The average 3-month-old weighs around 12 to 14 pounds, though healthy babies can fall well above or below that range. What matters most isn’t hitting a specific number on the scale but following a consistent growth curve over time.
Average Weight at 3 Months
At 3 months, most babies weigh somewhere between 12 and 14 pounds, according to Texas Children’s Hospital. Boys tend to be slightly heavier than girls at this age, but there’s wide variation in both directions. A baby who weighed 6 pounds at birth will look very different from one who weighed 9 pounds, and both can be perfectly healthy.
During the first few months of life, babies gain about 1 ounce (28 grams) per day. That pace starts to slow around 4 months, dropping to roughly 20 grams per day. By 6 months, the typical baby has doubled their birth weight, so at 3 months your baby is roughly on track to be somewhere between their birth weight and double that number.
Why the Number on the Scale Varies
Several factors influence where your baby falls on the growth chart. Genetics plays a large role: bigger parents tend to have bigger babies. Birth weight matters too, since a baby born at the 90th percentile will likely stay in that general range, and the same is true for smaller babies.
How your baby is fed also makes a difference. Breastfed infants typically put on weight more slowly than formula-fed infants, particularly after about 3 months. This doesn’t mean breastfed babies are underfed. The CDC notes that while weight gain patterns differ between breastfed and formula-fed babies, their length growth is similar. Pediatricians use different growth chart references (WHO charts for breastfed babies) to account for this normal variation.
Growth Spurts Around 3 Months
Three months is a common time for a growth spurt. During a spurt, your baby may seem hungrier than usual, want to feed more frequently, and be fussier. These episodes are short, typically lasting up to three days, and are followed by a noticeable jump in weight or length. If your baby suddenly seems insatiable at the breast or bottle, a growth spurt is the most likely explanation.
Premature Babies Need Adjusted Expectations
If your baby was born early, the calendar age of 3 months doesn’t tell the whole story. Pediatricians use “corrected age” to assess growth in premature infants, meaning they calculate based on when the baby was due rather than when they were actually born. A baby born 6 weeks early and now 3 months old would be evaluated as a 6-week-old for growth purposes. This corrected-age approach is used until age 2, and premature infants may be tracked on specialized growth charts before transitioning to standard ones.
Signs Your Baby Is Growing Well
Between weigh-ins, there are reliable indicators that your baby is getting enough nutrition. Look for at least 6 heavy wet diapers every 24 hours. In the early weeks, you should also see at least 2 soft yellow stools per day, though stool frequency often decreases after the first month, especially in breastfed babies. A baby who appears alert and engaged when awake, who has good skin color, and who is meeting developmental milestones on schedule is almost certainly getting what they need.
Weight checks at well-baby visits (typically at 2 months and 4 months) give your pediatrician enough data points to track a growth curve. A single weigh-in is less meaningful than the pattern over several visits.
When Weight Gain Is a Concern
Pediatricians become concerned when a baby’s weight drops below the 3rd percentile on standard growth charts, falls more than 20 percent below the ideal weight for their length, or when a baby who was previously following a steady growth curve suddenly falls off it. This pattern, sometimes called “failure to thrive,” doesn’t refer to a single low reading. It describes a trend of weight gain that has slowed significantly or stopped.

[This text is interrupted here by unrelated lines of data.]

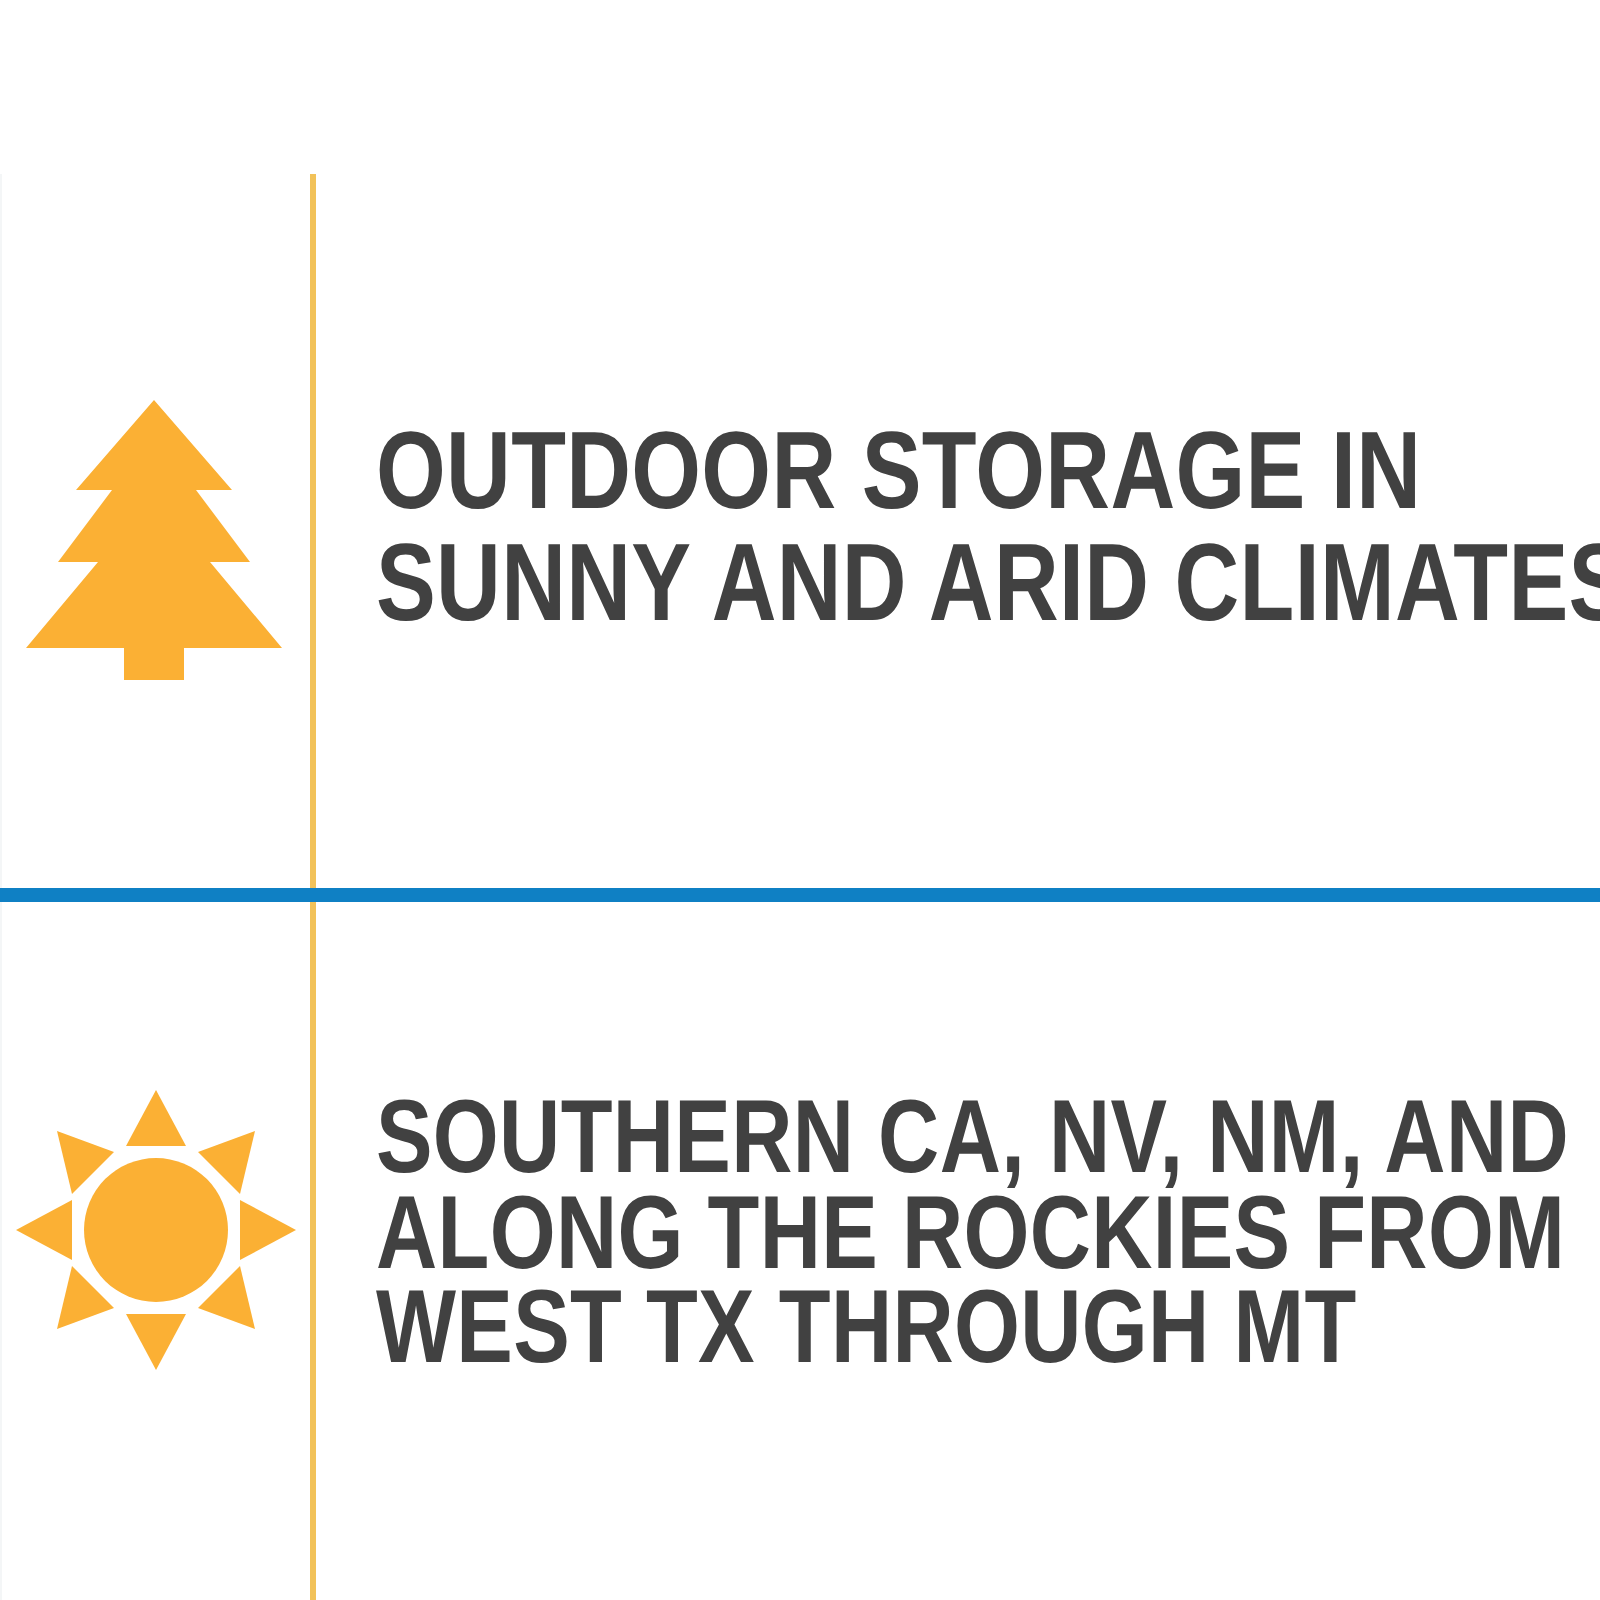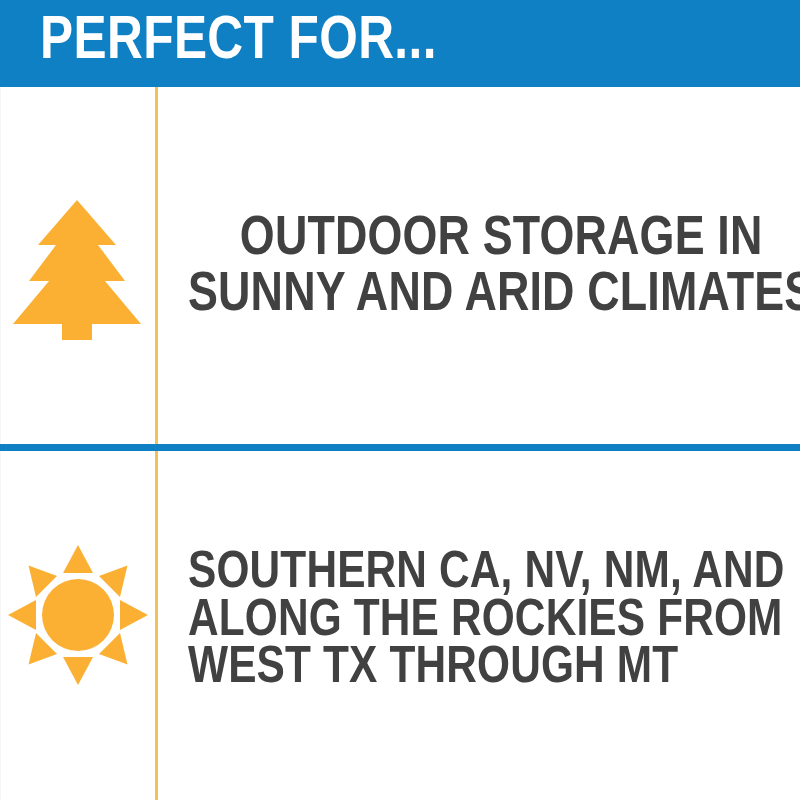--- a/index.html
+++ b/index.html
@@ -126,9 +126,6 @@
 
 <div id="infographic">
 
-  <div class="header-banner">
-    <div class="header-title">PERFECT FOR...</div>
-  </div>
 
   <div class="edge-seam"></div>
 

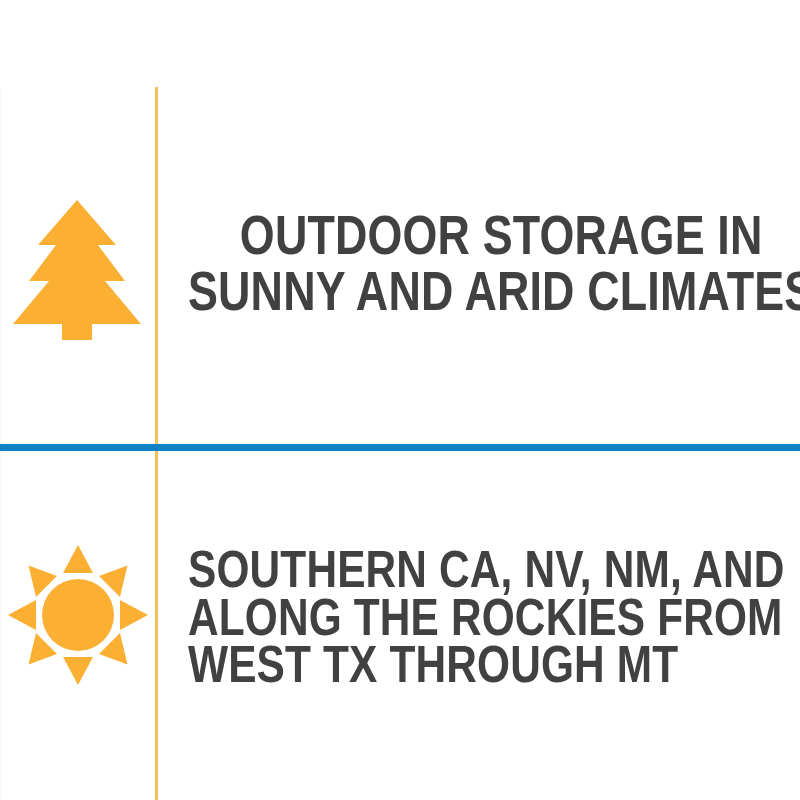--- a/index.html
+++ b/index.html
@@ -70,7 +70,7 @@
     left: 0;
     width: 800px;
   }
-  #row-1 { top: 87px;  height: 357px; text-align: center; }
+  #row-1 { top: 87px;  height: 357px; }
   #row-2 { top: 451px; height: 262px; }
 
   .row-icon {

The causes range from simple feeding issues (a baby not latching well or not eating enough volume) to underlying medical conditions that affect nutrient absorption. Warning signs that your baby isn’t getting adequate nutrition include persistent lethargy, very few wet diapers, and a lack of interest in feeding. If your baby seems consistently sleepy and difficult to rouse for feeds, or if you’re seeing fewer than 6 wet diapers a day, that’s worth raising with your pediatrician before the next scheduled visit.
Tracking Growth at Home
You don’t need to weigh your baby daily. Home scales are often inaccurate for small increments, and daily fluctuations can cause unnecessary anxiety. The most useful thing you can do at home is keep a rough log of feeding frequency and diaper output. Your pediatrician’s office uses calibrated infant scales and plots your baby’s measurements on a growth chart over time, which gives a far more reliable picture than any single number.
If you’re curious between visits, many pediatric offices and breastfeeding support centers offer free weight checks. These can be especially reassuring during the first few months when feeding routines are still being established.